__Your goal__: Go to the line that includes "- The Vice President" and retype it, then every line after it to the end of the data, adding nothing.

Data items
++++++++++

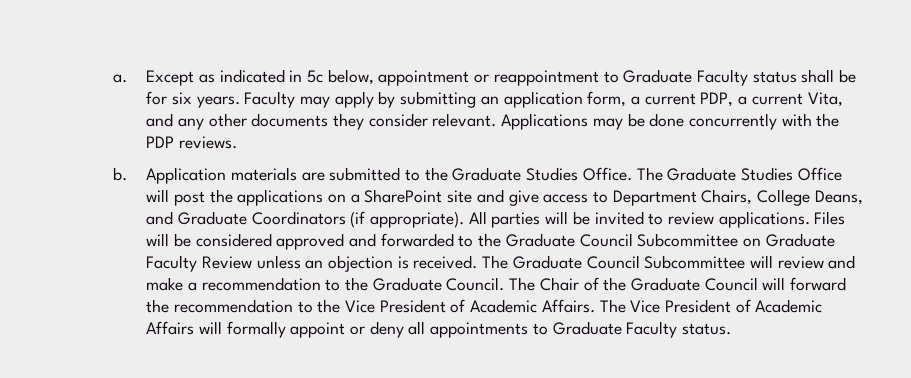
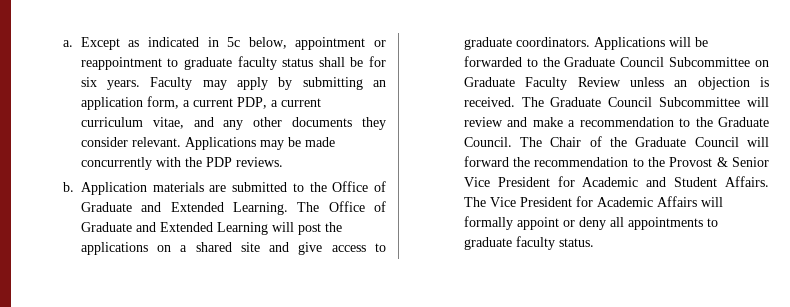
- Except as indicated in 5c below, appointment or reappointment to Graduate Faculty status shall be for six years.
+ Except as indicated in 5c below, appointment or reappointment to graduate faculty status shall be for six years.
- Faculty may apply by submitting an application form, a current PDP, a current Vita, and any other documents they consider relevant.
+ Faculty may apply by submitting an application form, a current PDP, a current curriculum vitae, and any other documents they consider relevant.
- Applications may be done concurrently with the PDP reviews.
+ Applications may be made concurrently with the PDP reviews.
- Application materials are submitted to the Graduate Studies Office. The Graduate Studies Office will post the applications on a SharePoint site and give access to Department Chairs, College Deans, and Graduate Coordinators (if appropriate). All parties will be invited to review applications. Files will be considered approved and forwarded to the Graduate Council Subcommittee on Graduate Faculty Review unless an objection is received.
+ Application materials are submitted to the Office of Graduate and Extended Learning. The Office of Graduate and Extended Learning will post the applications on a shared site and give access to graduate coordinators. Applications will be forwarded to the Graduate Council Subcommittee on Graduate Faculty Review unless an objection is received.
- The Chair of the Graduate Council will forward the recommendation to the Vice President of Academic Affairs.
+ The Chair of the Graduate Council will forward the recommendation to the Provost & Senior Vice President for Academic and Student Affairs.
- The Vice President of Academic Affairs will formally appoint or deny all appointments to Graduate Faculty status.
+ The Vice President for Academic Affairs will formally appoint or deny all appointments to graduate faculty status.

++++++++++

__Written response__:
- The Vice President of Academic Affairs will formally appoint or deny all appointments to Graduate Faculty status.
+ The Vice President for Academic Affairs will formally appoint or deny all appointments to graduate faculty status.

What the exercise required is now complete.